What’s more, Brendan Behan planted the seed of curiosity that nurtured Kavanagh’s one-man show, “Bein’ With Behan,” which opens tonight at Two Roads Theatre. It’s been a lengthy journey from the play’s inception almost two decades ago, toward a planned opening in New York after this San Fernando Valley run and two weeks at Palm Springs’ new Starlight Theatre.

As the young Kavanagh became aware of Brendan Behan’s fame, his admiration and respect for the novelist, poet and playwright grew. But Kavanagh’s dreams weren’t of writing or acting then. He was becoming a jazz trumpet player in his spare time. After turning professional, he emigrated from Dublin to study at a Boston music college.

Kavanagh remembers that Behan’s image followed him across the sea. He had never read any of Behan’s writing in Ireland.

“The funny thing was,” he recalls, “I didn’t until I came to America and lived in Boston.

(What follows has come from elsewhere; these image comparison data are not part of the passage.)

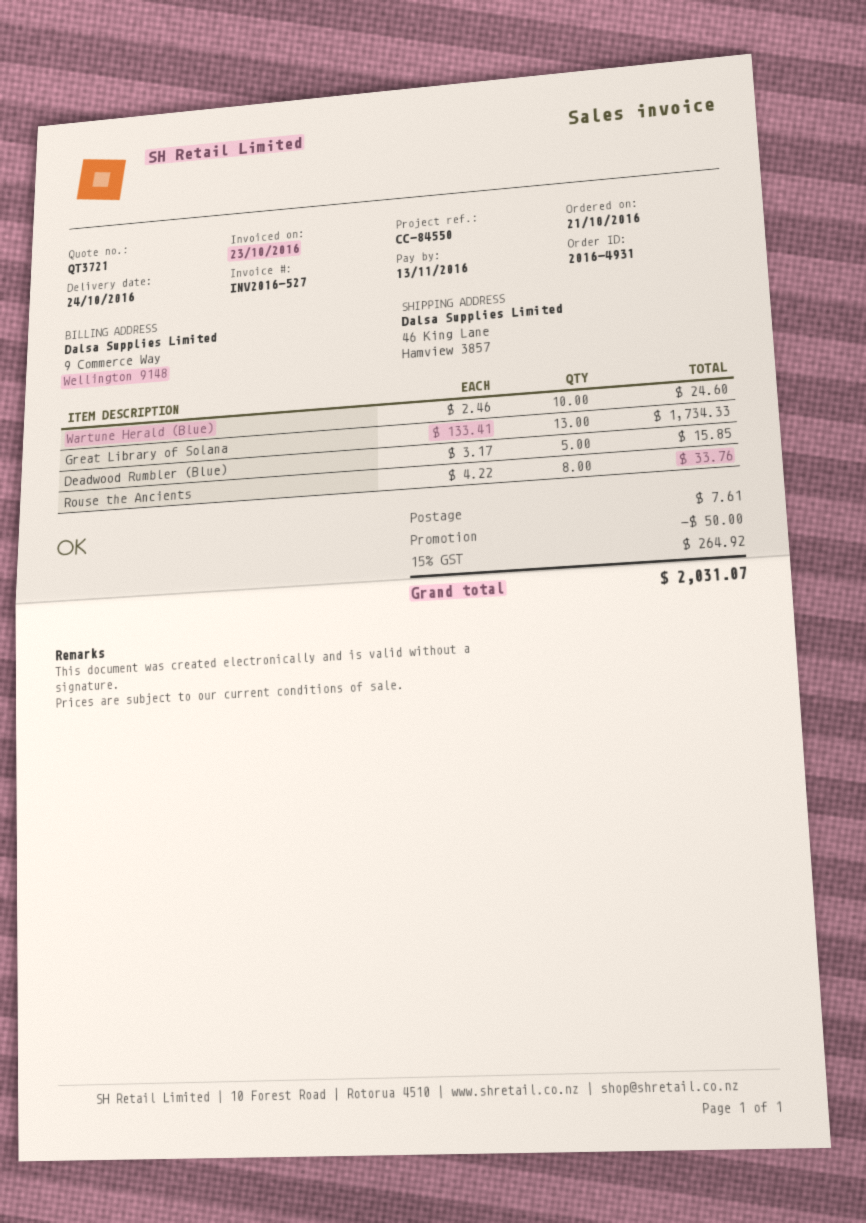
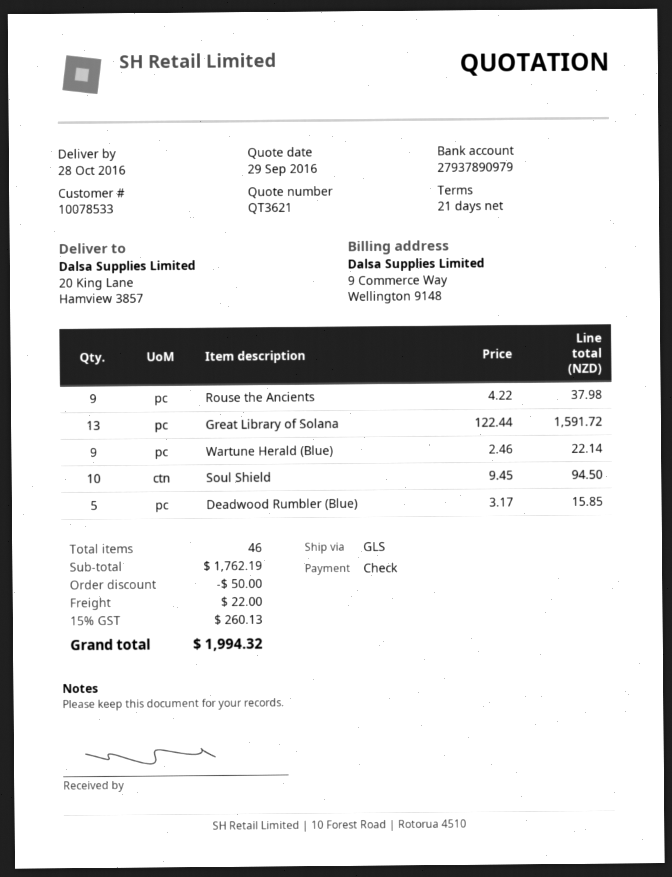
quote number: QT3721 -> QT3621
delivery date: 2016-10-24 -> 2016-10-28
ship to: 46 King Lane, Hamview 3857 -> 20 King Lane, Hamview 3857
Wartune Herald (Blue): 10 x 2.46 = 24.60 -> 9 x 2.46 = 22.14
Great Library of Solana: 13 x 133.41 = 1734.33 -> 13 x 122.44 = 1591.72
Rouse the Ancients: 8 x 4.22 = 33.76 -> 9 x 4.22 = 37.98
Soul Shield: none -> 10 x 9.45 = 94.50
shipping: 7.61 -> 22.00
tax: 15% = 264.92 -> 15% = 260.13
total: 2031.07 -> 1994.32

One day I was in a bookstore, and I can’t remember what I was looking for, but it was alphabetically listed under ‘B’. And I stumbled across ‘Borstal Boy.’ ”

“Borstal Boy,” Brendan Behan’s reminiscence of his World War II teen-age prison term in England for Irish Republican Army activities, and other Behan writings, were until recently banned in Ireland.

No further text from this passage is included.